> [Action item]
Exclude every picture. Output verbatim the lines from the one containing "background: #6d28d9 ->" to the end of the data.

▼▼▼

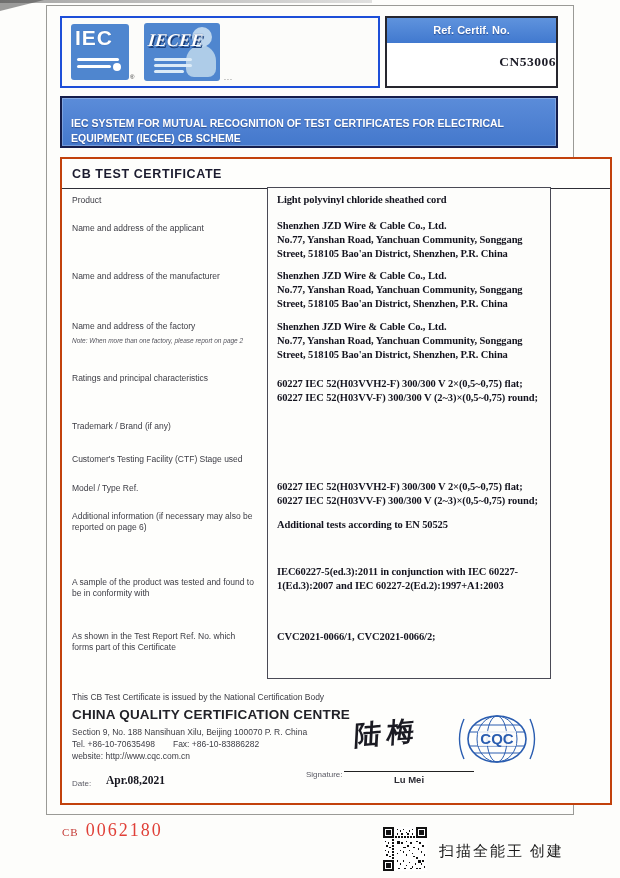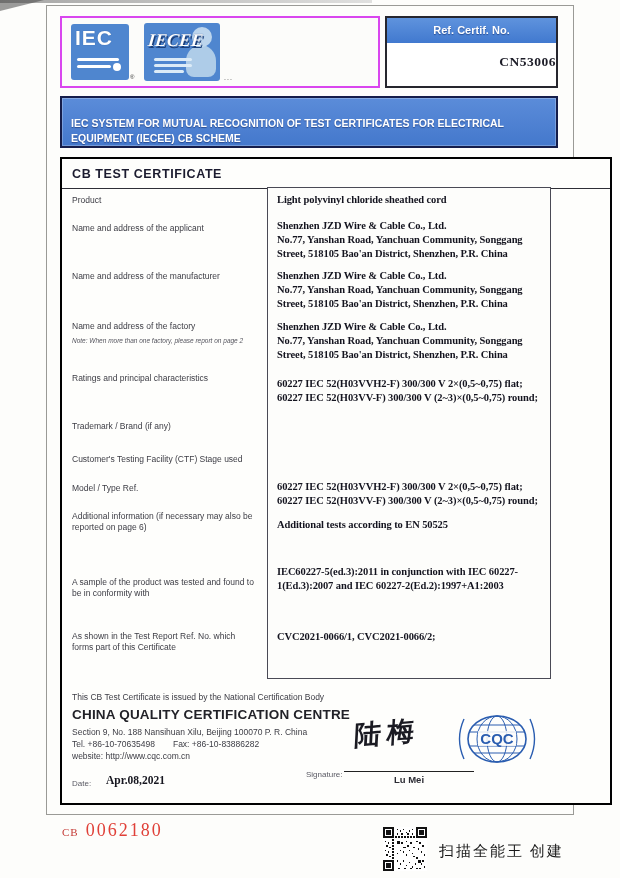"IEC" .logos-box { border: 2px solid #d946ef -> 2px solid #1d4ed8 }
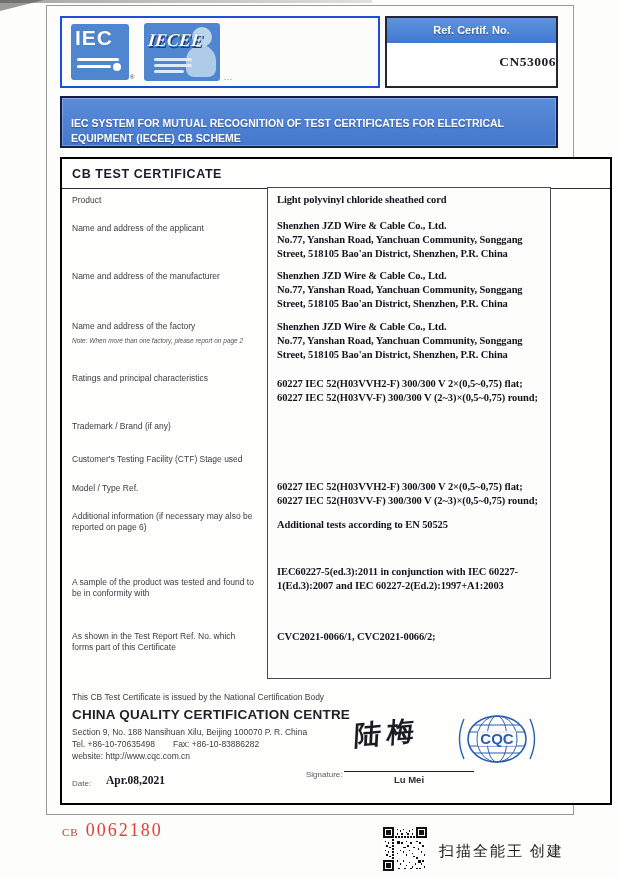"CB TEST CERTIFICATE" .main-box { border: 2px solid #000000 -> 2px solid #c2410c }
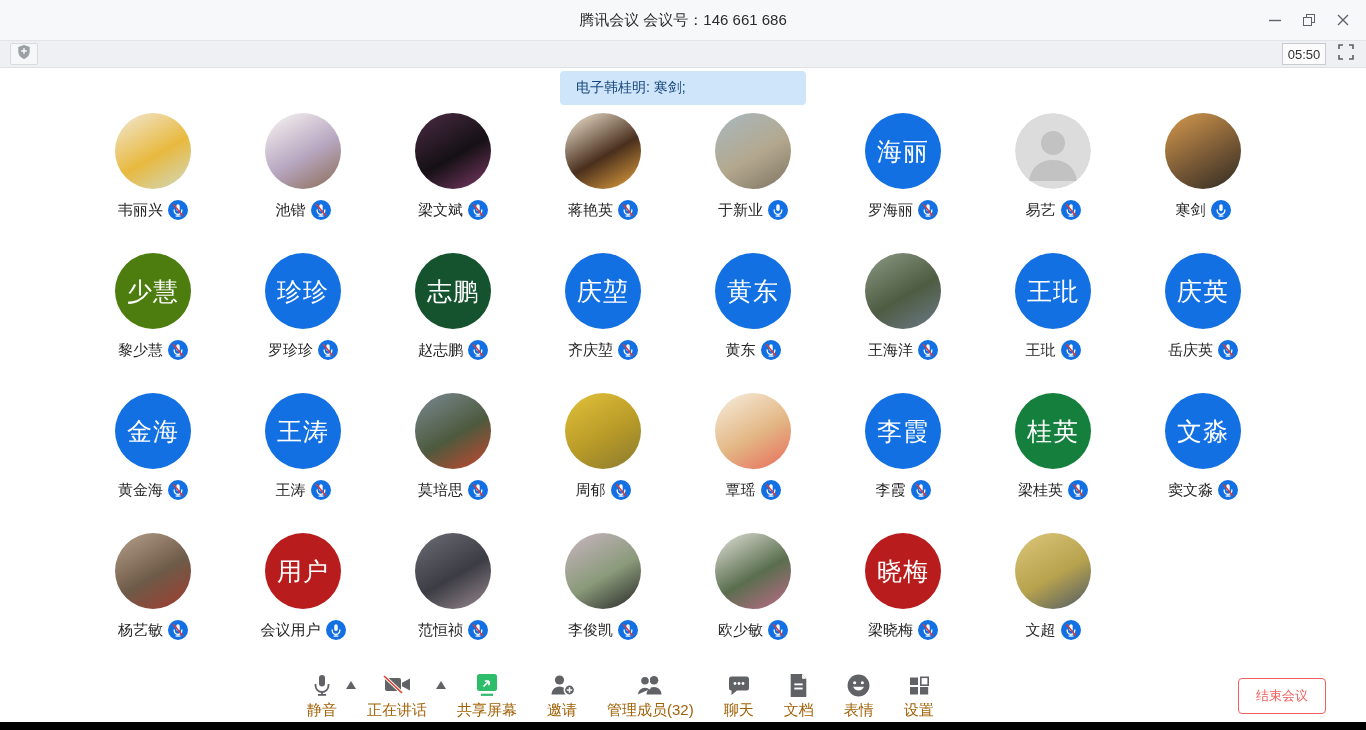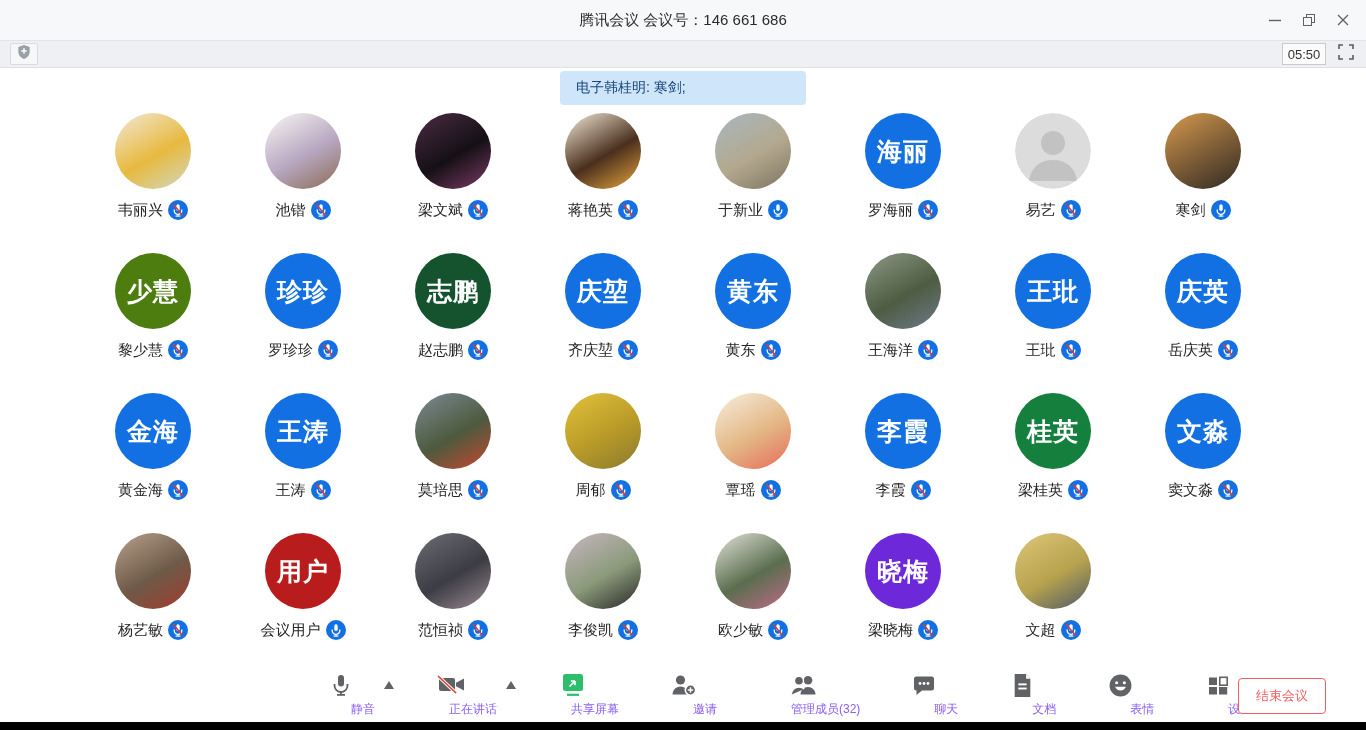"海丽" .avatar.initials { font-weight: 700 -> 400 }
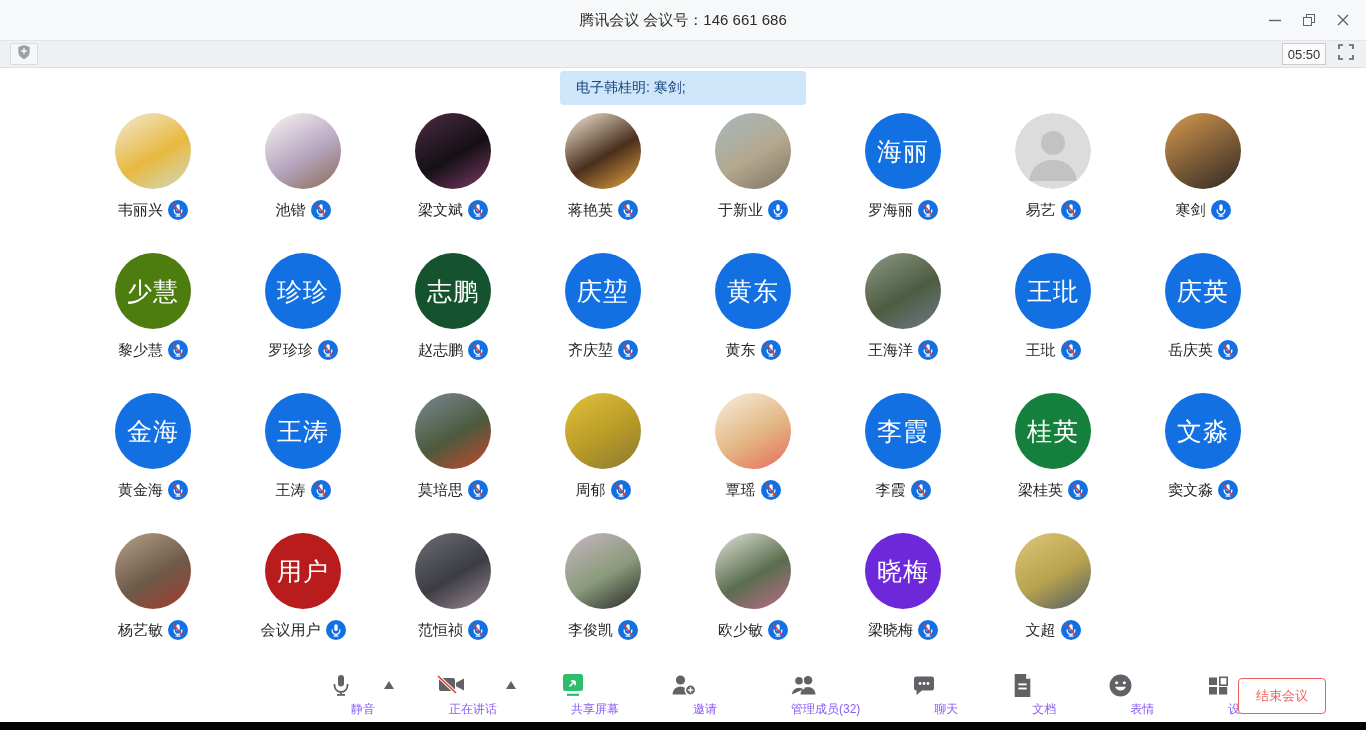"晓梅" div.avatar { background: #6d28d9 -> #b91c1c }
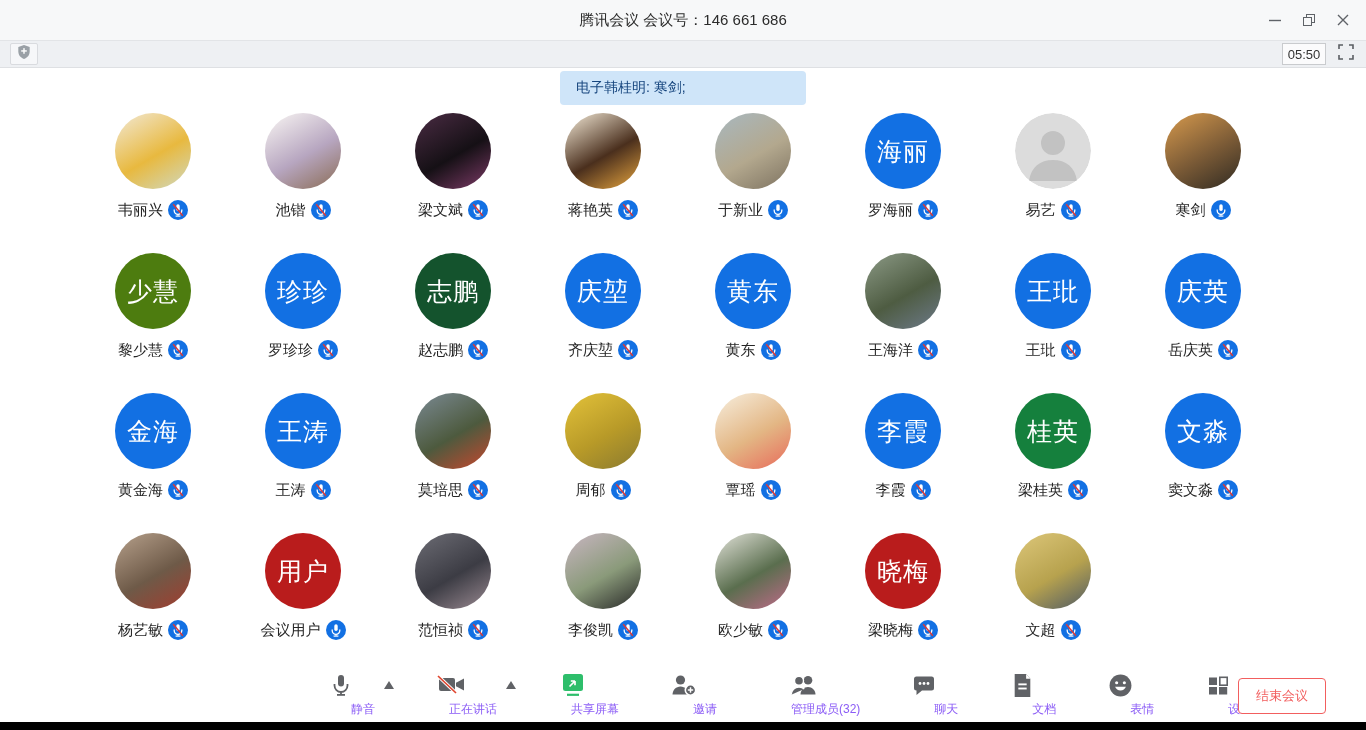"静音" .tool-label { color: #8b5cf6 -> #a16207; font-size: 12px -> 15px; margin-left: 44px -> none }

▲▲▲

> [Answer section]
"晓梅" div.avatar { background: #6d28d9 -> #b91c1c }
"静音" .tool-label { color: #8b5cf6 -> #a16207; font-size: 12px -> 15px; margin-left: 44px -> none }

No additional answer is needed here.